Não estranhe o Senado que se traga à tribuna desta Casa a celebração de um acontecimento poético. Já ensinaram os mestres da história que tudo o que permanece e resiste à destruição do tempo é aquilo que foi fundado pelos poetas. A própria glória do poder político é efêmera e duvidosa. As gerações guardam os nomes do Dante e do Shakespeare, de Virgílio e de Camões, e assim por diante, ignoram solenemente os nomes dos que presidiram senados e gabinetes ministeriais à época em que aqueles poetas fundavam a verdadeira história de seus povos. E quando cito o nome desses poetas ao tratar de Gerardo Mello Mourão, não faço mais do que repetir o juízo de alguns dos mais altos críticos do país e da Europa, para os quais é a essa linhagem dos criadores do espírito, neste milênio, que pertence o poeta brasileiro.

Já quando do aparecimento da trilogia poética de Gerardo Mello Mourão, Os Peãs, que reúne três livros fundamentais de nossa literatura, a crítica nacional e internacional o saudou como um acontecimento memorável.
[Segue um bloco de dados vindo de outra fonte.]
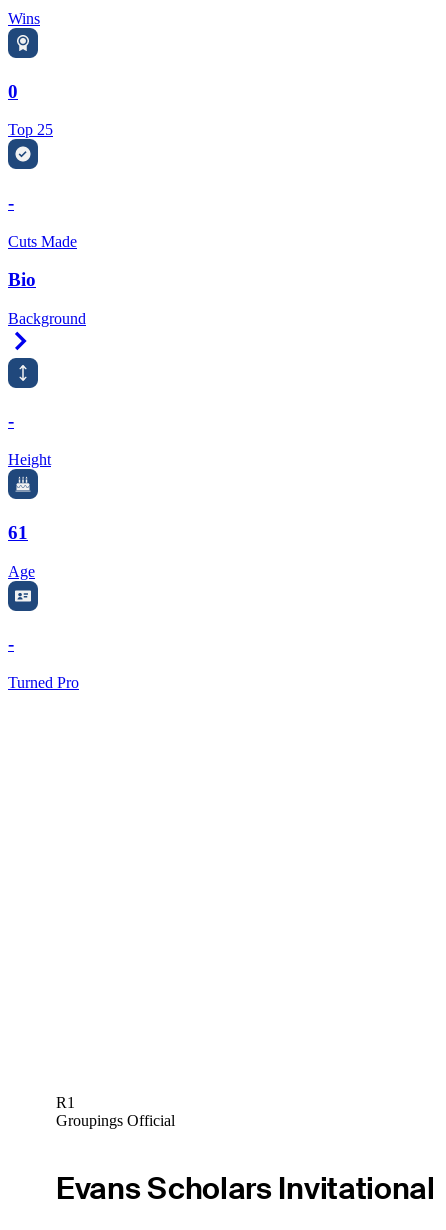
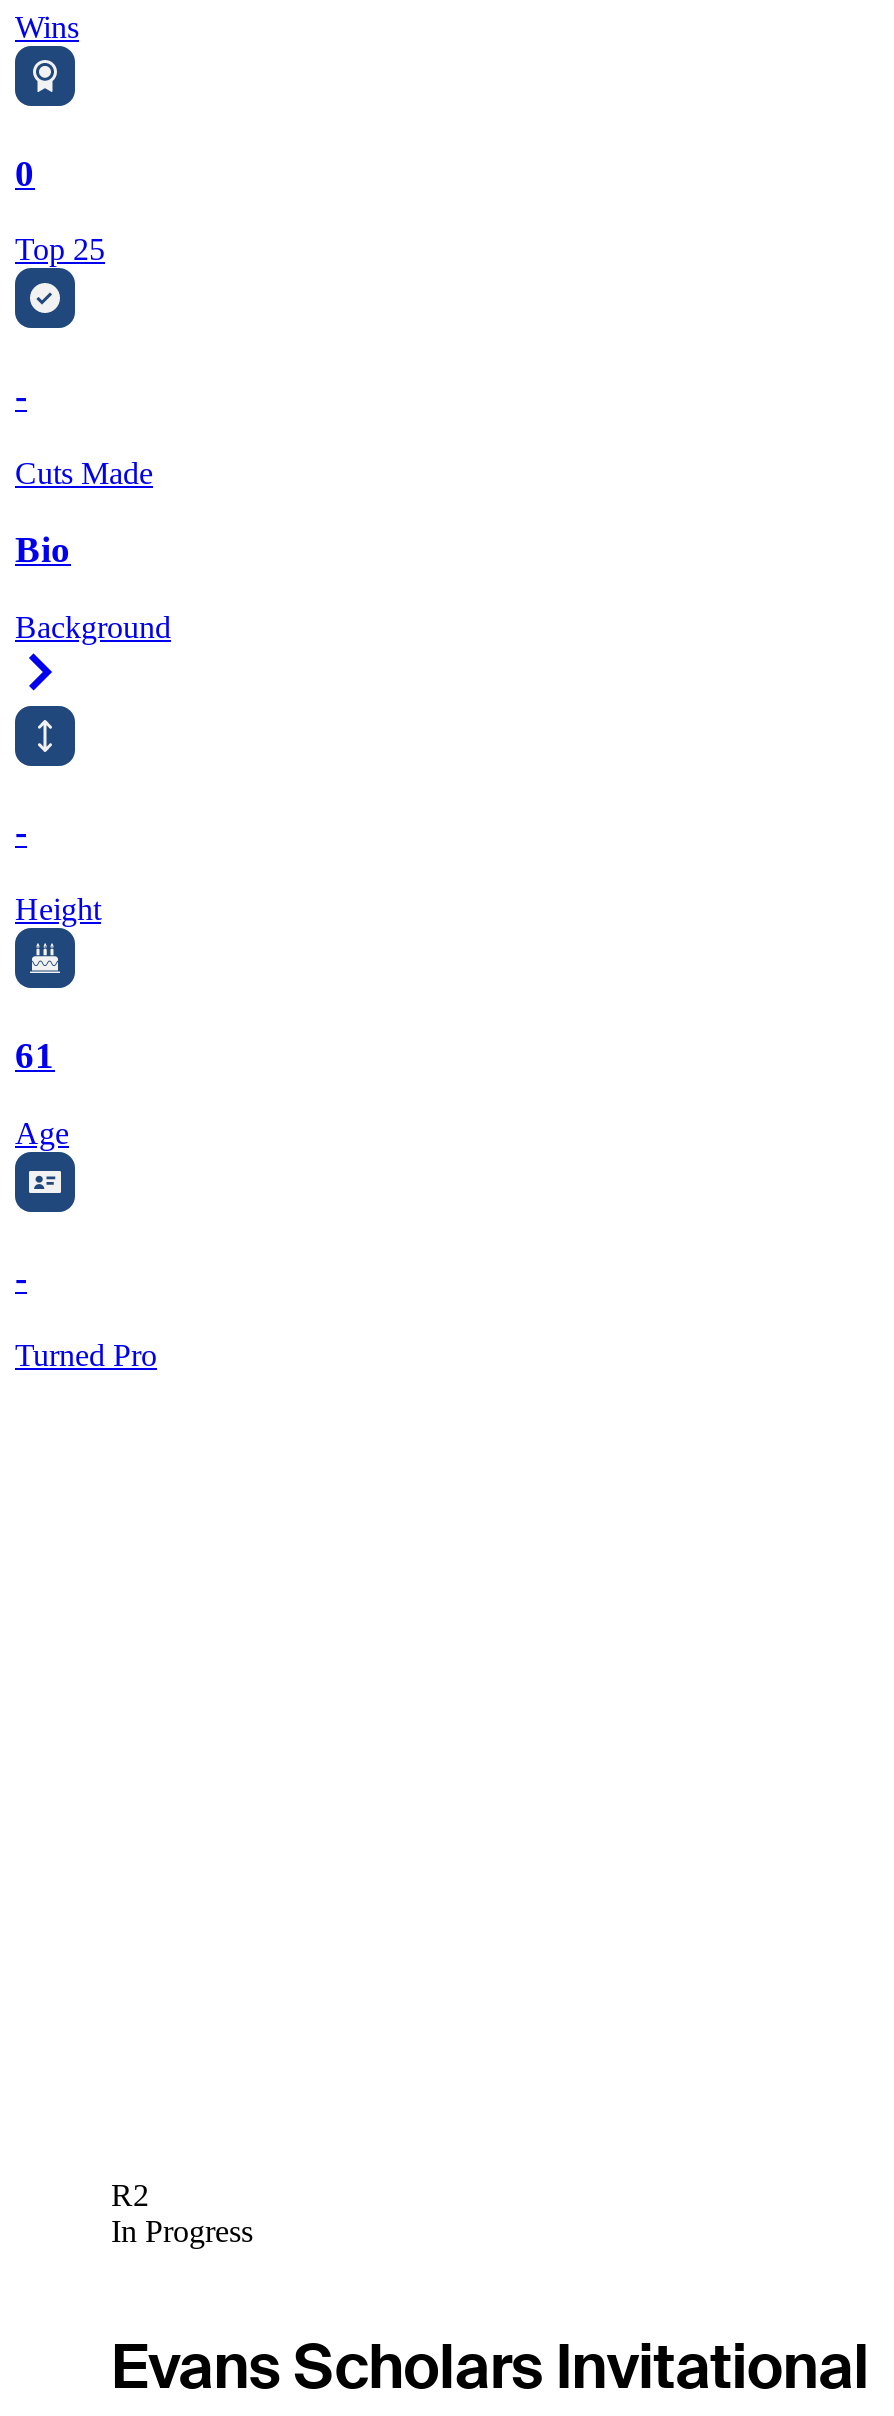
- R1
- Groupings Official
+ R2
+ In Progress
O escritor Antônio Olinto, que então pontificava na crítica do jornal O Globo, que exerceu por cerca de vinte anos e da qual ainda têm saudades os que se ocupam com as coisas das letras, diria: “no meio de muitas correntes da poesia brasileira de hoje, é Gerardo Mello Mourão um estranho e um solitário. Nada há que se lhe assemelhe. Nenhum fazedor de versos desta parte do mundo tem com ele parentesco.”
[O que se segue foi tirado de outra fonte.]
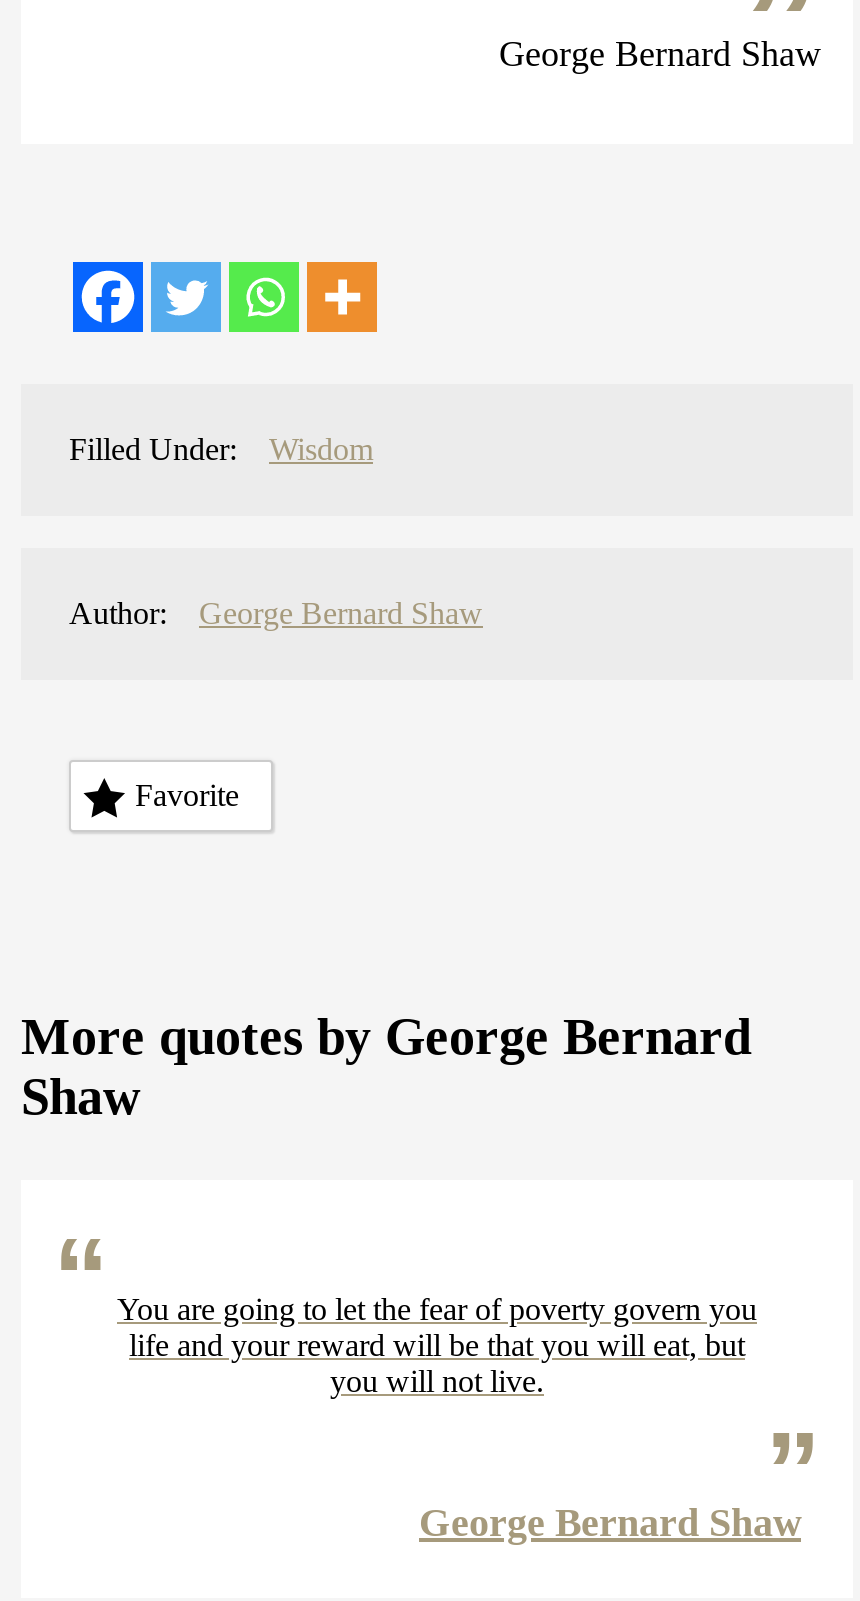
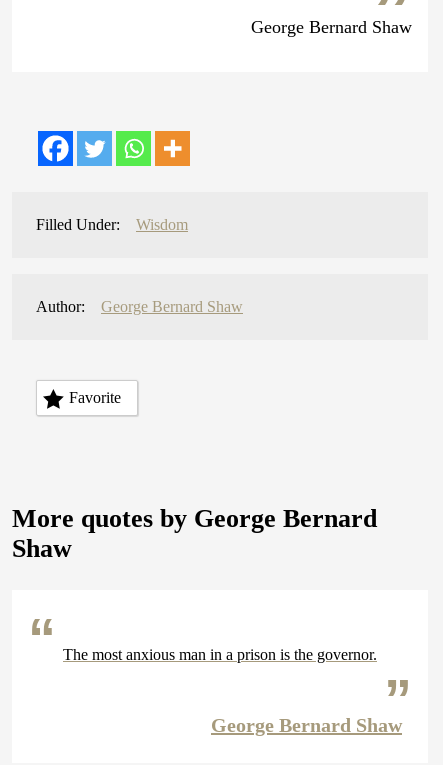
- You are going to let the fear of poverty govern you
- life and your reward will be that you will eat, but
- you will not live.
+ The most anxious man in a prison is the governor.
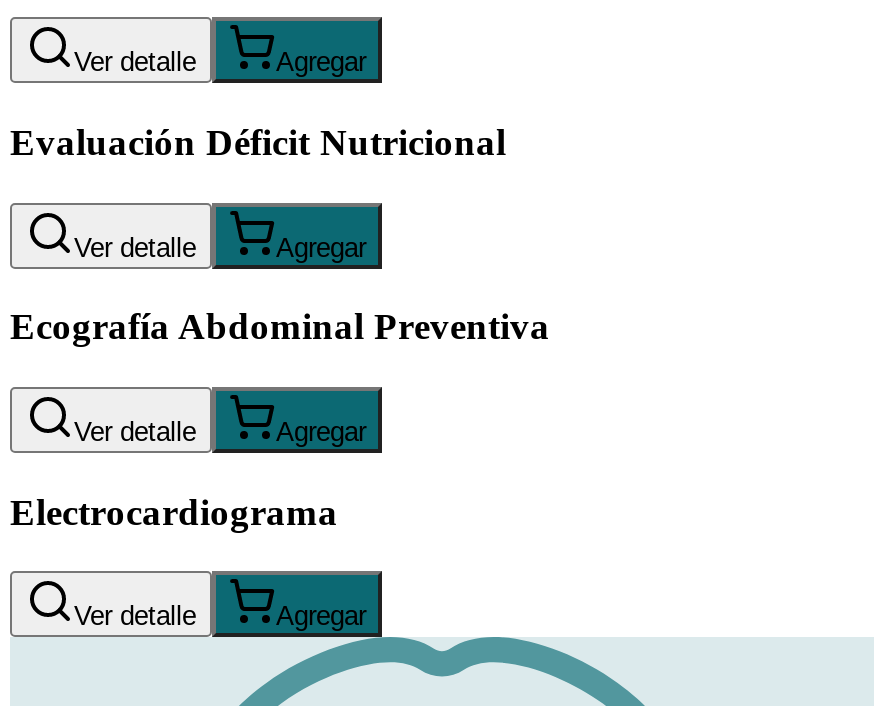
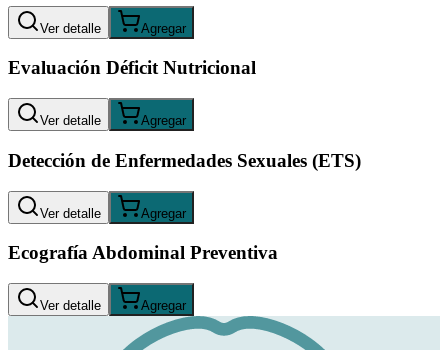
+ Detección de Enfermedades Sexuales (ETS)

moved down: Ecografía Abdominal Preventiva

- Electrocardiograma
O mestre Tristão de Athayde escreveu, a propósito do épico de O País dos Mourões: “Jamais, em nossa história literária, se colocou a poesia em tão alto pódio.” E concluía seu ensaio sobre a poesia gerardiana: “Gerardo Mello Mourão é um poeta planetário. O único poeta planetário na história da literatura brasileira.”
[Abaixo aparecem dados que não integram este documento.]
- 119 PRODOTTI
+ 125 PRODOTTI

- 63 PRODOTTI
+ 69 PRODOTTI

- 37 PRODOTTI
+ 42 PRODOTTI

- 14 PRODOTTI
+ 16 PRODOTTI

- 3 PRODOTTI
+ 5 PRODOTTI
O saudoso poeta Augusto Frederico Schmidt escrevia: “Estamos diante de um poeta cuja obra é tão rara, tão autêntica e tão marcada como suas ásperas raízes no país dos Mourões e como a espantosa trajetória de sua residência na terra, uma existência pungida de rica e patética aventura e de enfurecida beleza humana.”

Meu saudoso amigo Guerreiro Ramos, a quem seus discípulos no Brasil e nos Estados Unidos se habituaram a chamar “O Divino Mestre”, o príncipe maior dos sociólogos deste país, dizia, em artigo famoso, que os estudos brasileiros deviam criar uma nova cadeira e uma nova disciplina na Universidade: a gerardologia. E é ainda o mestre Guerreiro, em artigo no velho Diário de Notícias, do Rio de Janeiro, que escrevia, depois da publicação dos primeiros grandes poemas do autor de Os Peãs: “Agora podemos morrer. Nossa geração e nosso país estão justificados com a poesia de Gerardo Mello Mourão.”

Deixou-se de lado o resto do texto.